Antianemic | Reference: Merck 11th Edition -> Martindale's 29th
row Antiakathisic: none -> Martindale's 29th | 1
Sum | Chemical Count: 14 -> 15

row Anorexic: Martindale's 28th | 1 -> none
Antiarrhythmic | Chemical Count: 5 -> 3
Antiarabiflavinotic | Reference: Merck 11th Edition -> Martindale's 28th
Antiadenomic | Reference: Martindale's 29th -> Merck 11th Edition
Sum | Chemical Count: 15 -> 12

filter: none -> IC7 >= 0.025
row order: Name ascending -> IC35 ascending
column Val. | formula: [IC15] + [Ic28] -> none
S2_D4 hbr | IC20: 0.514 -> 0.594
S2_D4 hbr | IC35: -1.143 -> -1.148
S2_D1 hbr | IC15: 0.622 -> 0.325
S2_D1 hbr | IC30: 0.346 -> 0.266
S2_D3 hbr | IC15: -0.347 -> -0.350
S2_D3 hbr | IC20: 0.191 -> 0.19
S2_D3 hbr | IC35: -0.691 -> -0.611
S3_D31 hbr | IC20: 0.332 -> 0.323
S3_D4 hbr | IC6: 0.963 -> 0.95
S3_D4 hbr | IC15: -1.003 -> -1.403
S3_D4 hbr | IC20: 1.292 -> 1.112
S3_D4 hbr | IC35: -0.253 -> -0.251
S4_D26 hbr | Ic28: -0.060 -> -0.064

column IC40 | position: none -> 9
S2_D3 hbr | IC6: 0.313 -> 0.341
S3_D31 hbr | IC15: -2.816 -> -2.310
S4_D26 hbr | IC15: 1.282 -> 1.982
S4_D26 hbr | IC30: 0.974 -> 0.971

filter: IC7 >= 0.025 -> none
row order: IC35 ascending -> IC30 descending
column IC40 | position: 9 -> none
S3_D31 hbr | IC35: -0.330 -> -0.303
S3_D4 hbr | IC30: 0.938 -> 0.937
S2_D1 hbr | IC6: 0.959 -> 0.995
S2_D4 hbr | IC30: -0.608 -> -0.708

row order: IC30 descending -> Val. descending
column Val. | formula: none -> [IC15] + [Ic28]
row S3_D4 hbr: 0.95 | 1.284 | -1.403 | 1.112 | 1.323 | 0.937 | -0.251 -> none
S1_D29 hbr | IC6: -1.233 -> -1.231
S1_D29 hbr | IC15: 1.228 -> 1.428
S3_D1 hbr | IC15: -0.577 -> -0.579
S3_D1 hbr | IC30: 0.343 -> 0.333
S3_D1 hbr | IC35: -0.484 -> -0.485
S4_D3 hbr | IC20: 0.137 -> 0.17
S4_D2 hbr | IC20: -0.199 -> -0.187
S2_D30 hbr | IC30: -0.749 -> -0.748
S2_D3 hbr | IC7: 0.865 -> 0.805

***

- [Task objective]:
An exact repetition of all the entries is required.

- [Reply]:
Antianemic | Reference: Merck 11th Edition -> Martindale's 29th
row Antiakathisic: none -> Martindale's 29th | 1
Sum | Chemical Count: 14 -> 15

row Anorexic: Martindale's 28th | 1 -> none
Antiarrhythmic | Chemical Count: 5 -> 3
Antiarabiflavinotic | Reference: Merck 11th Edition -> Martindale's 28th
Antiadenomic | Reference: Martindale's 29th -> Merck 11th Edition
Sum | Chemical Count: 15 -> 12

filter: none -> IC7 >= 0.025
row order: Name ascending -> IC35 ascending
column Val. | formula: [IC15] + [Ic28] -> none
S2_D4 hbr | IC20: 0.514 -> 0.594
S2_D4 hbr | IC35: -1.143 -> -1.148
S2_D1 hbr | IC15: 0.622 -> 0.325
S2_D1 hbr | IC30: 0.346 -> 0.266
S2_D3 hbr | IC15: -0.347 -> -0.350
S2_D3 hbr | IC20: 0.191 -> 0.19
S2_D3 hbr | IC35: -0.691 -> -0.611
S3_D31 hbr | IC20: 0.332 -> 0.323
S3_D4 hbr | IC6: 0.963 -> 0.95
S3_D4 hbr | IC15: -1.003 -> -1.403
S3_D4 hbr | IC20: 1.292 -> 1.112
S3_D4 hbr | IC35: -0.253 -> -0.251
S4_D26 hbr | Ic28: -0.060 -> -0.064

column IC40 | position: none -> 9
S2_D3 hbr | IC6: 0.313 -> 0.341
S3_D31 hbr | IC15: -2.816 -> -2.310
S4_D26 hbr | IC15: 1.282 -> 1.982
S4_D26 hbr | IC30: 0.974 -> 0.971

filter: IC7 >= 0.025 -> none
row order: IC35 ascending -> IC30 descending
column IC40 | position: 9 -> none
S3_D31 hbr | IC35: -0.330 -> -0.303
S3_D4 hbr | IC30: 0.938 -> 0.937
S2_D1 hbr | IC6: 0.959 -> 0.995
S2_D4 hbr | IC30: -0.608 -> -0.708

row order: IC30 descending -> Val. descending
column Val. | formula: none -> [IC15] + [Ic28]
row S3_D4 hbr: 0.95 | 1.284 | -1.403 | 1.112 | 1.323 | 0.937 | -0.251 -> none
S1_D29 hbr | IC6: -1.233 -> -1.231
S1_D29 hbr | IC15: 1.228 -> 1.428
S3_D1 hbr | IC15: -0.577 -> -0.579
S3_D1 hbr | IC30: 0.343 -> 0.333
S3_D1 hbr | IC35: -0.484 -> -0.485
S4_D3 hbr | IC20: 0.137 -> 0.17
S4_D2 hbr | IC20: -0.199 -> -0.187
S2_D30 hbr | IC30: -0.749 -> -0.748
S2_D3 hbr | IC7: 0.865 -> 0.805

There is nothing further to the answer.